The report also mentions Pfizer’s “Lipitor app,” which Comblu says, “integrates” with its online community. I guess Comblu is referring to “Recipes 2 Go,” an app that was linked to a Lipitor for You program, which offered a $4 co-pay card. That app, however, was quickly retired, perhaps because it was a marketing failure (see “Pfizer’s Short-lived LIPITOR Branded Mobile App: Was It a ‘Bad Ad’ or Just a Bad Idea?“).

The study also mentions Pfizer’s unbranded Get Old community, which I reviewed here, Novartis’ CML Earth community, also unbranded, and Eli Lilly’s Lilly Pad, a corporate blog (see “Eli Lilly’s LillyPad Blog: To Whom Does It Speak?“).
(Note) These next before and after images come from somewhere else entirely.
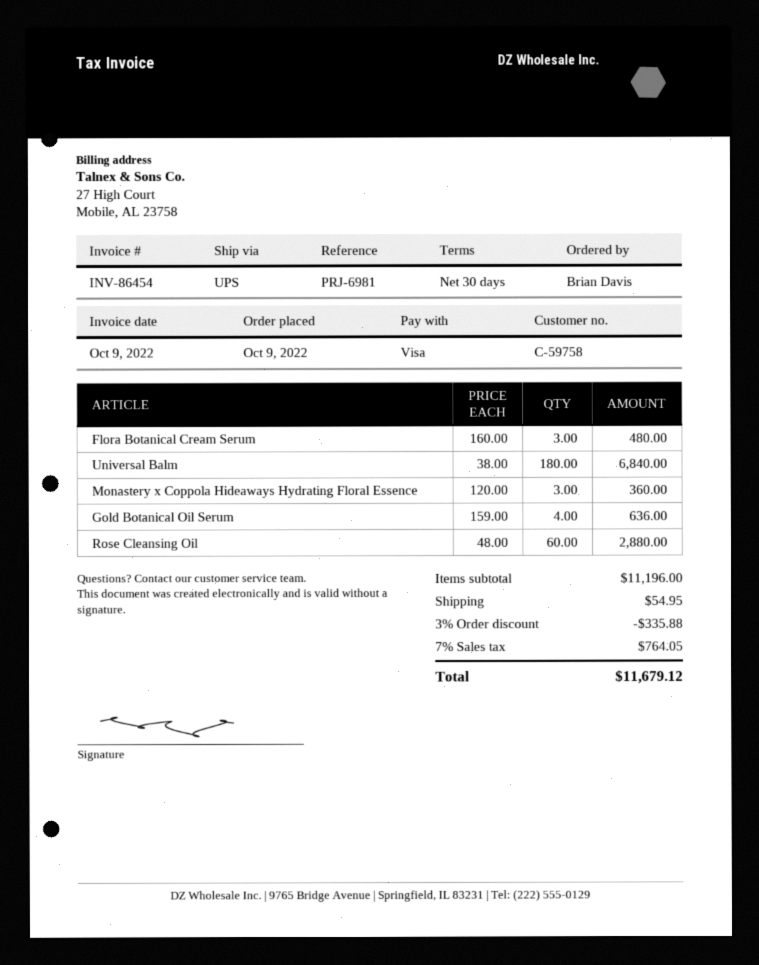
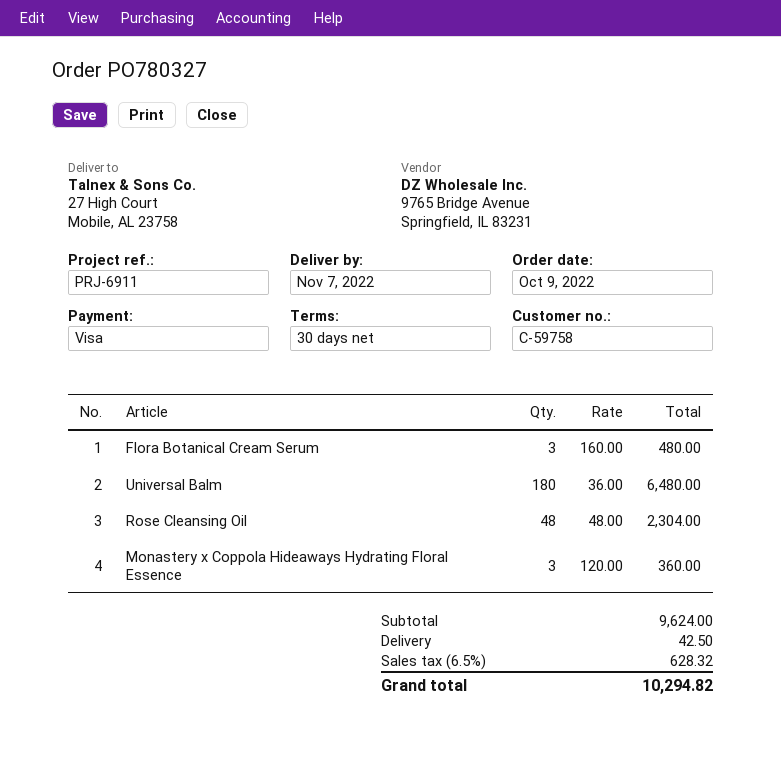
reference: PRJ-6981 -> PRJ-6911
Universal Balm: 180 x 38.00 = 6840.00 -> 180 x 36.00 = 6480.00
Gold Botanical Oil Serum: 4 x 159.00 = 636.00 -> none
Rose Cleansing Oil: 60 x 48.00 = 2880.00 -> 48 x 48.00 = 2304.00
subtotal: 11196.00 -> 9624.00
discount: 3% = 335.88 -> none
shipping: 54.95 -> 42.50
tax: 7% = 764.05 -> 6.5% = 628.32
total: 11679.12 -> 10294.82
Comblu rates the communities of major industries according to how well they follow 33 “best practices” that relate to content and engagement. It also discusses “worst practices.” What’s the #1 worst practice? “Moderating comments, stories and
photos before posting to the community site.” Overcoming that is something the pharmaceutical industry cannot “judiciously adopt” from other industries due to many factors (mostly regulatory). It’s no surprise, therefore that the pharma score falls in to the “Lights Out” category, which is to say it scored less than or equal to 21 points. Of the ten lowest-performing brands, eight are in a regulated industry, including four pharmaceutical companies and four OTC brands. Here’s the chart:

It’s no surprise that the Rx pharma industry would score low. Many of the  community”best practices” advocated by Comblu are nearly impossible for the pharmaceutical industry to score highly on. Pharma industry best practices must incorporate “lowered expectations” commensurate with a highly regulated industry. That being said, I am surprised that the OTC drug industry fared worse than the Rx drug industry according to Comblu. If low scores are directly related to greater regulatory pressure, then the OTC industry, which faces less stringent regulations than Rx, should have a better score than the Rx industry. Whatever.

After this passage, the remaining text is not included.